> [Information provided]:
══════════
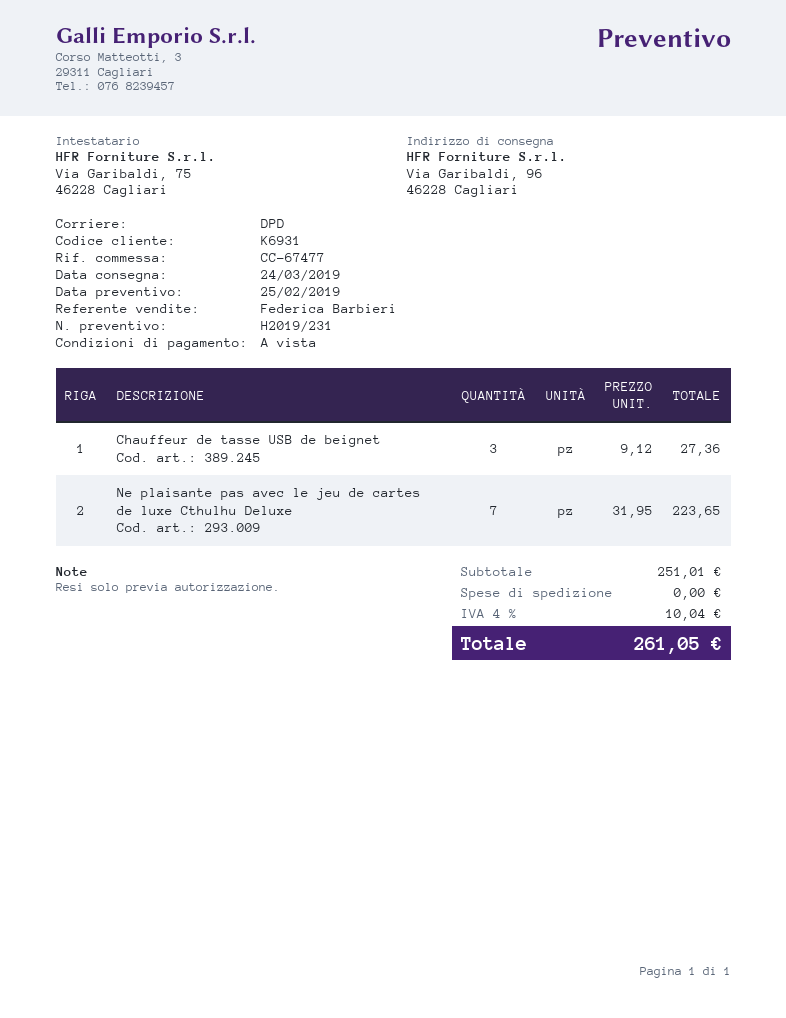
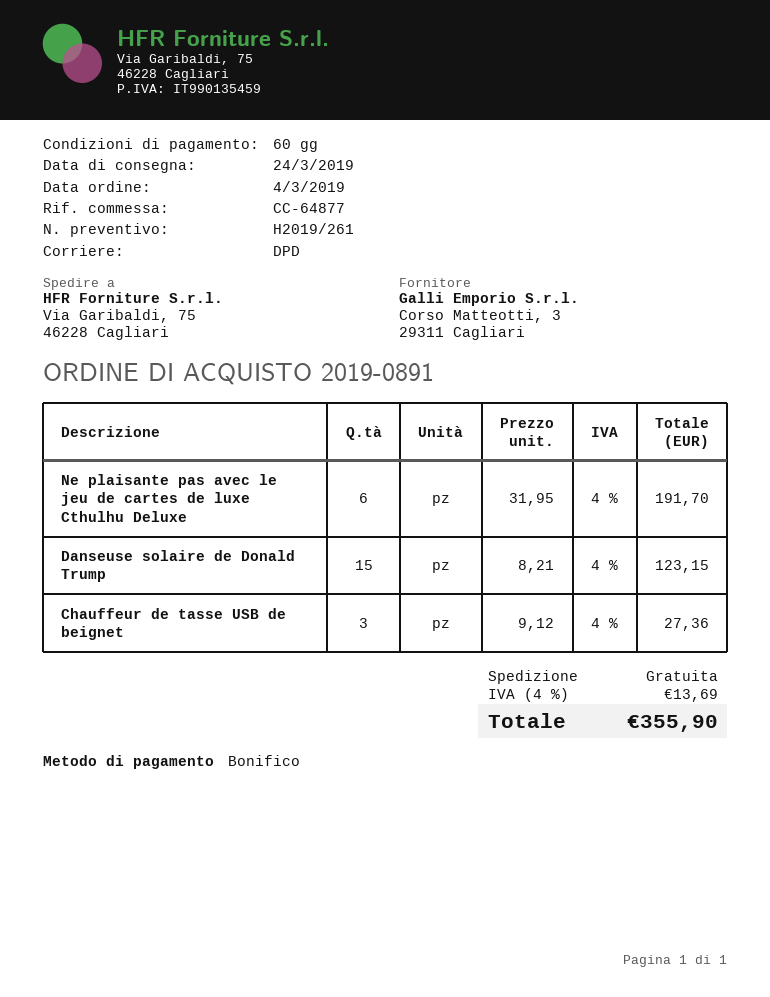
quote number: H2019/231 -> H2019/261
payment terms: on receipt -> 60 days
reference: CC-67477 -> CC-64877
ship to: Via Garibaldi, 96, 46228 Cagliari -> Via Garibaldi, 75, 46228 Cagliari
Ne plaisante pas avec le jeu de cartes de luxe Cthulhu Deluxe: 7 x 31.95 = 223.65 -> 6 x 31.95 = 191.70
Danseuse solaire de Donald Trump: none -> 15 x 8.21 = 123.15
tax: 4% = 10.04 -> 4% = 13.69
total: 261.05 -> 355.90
══════════
An exact copy of the lines from the one containing "Ne plaisante pas" through the last line of the material, both included, is to be printed, and nothing else.

> [Solution to this exercise]:
Ne plaisante pas avec le jeu de cartes de luxe Cthulhu Deluxe: 7 x 31.95 = 223.65 -> 6 x 31.95 = 191.70
Danseuse solaire de Donald Trump: none -> 15 x 8.21 = 123.15
tax: 4% = 10.04 -> 4% = 13.69
total: 261.05 -> 355.90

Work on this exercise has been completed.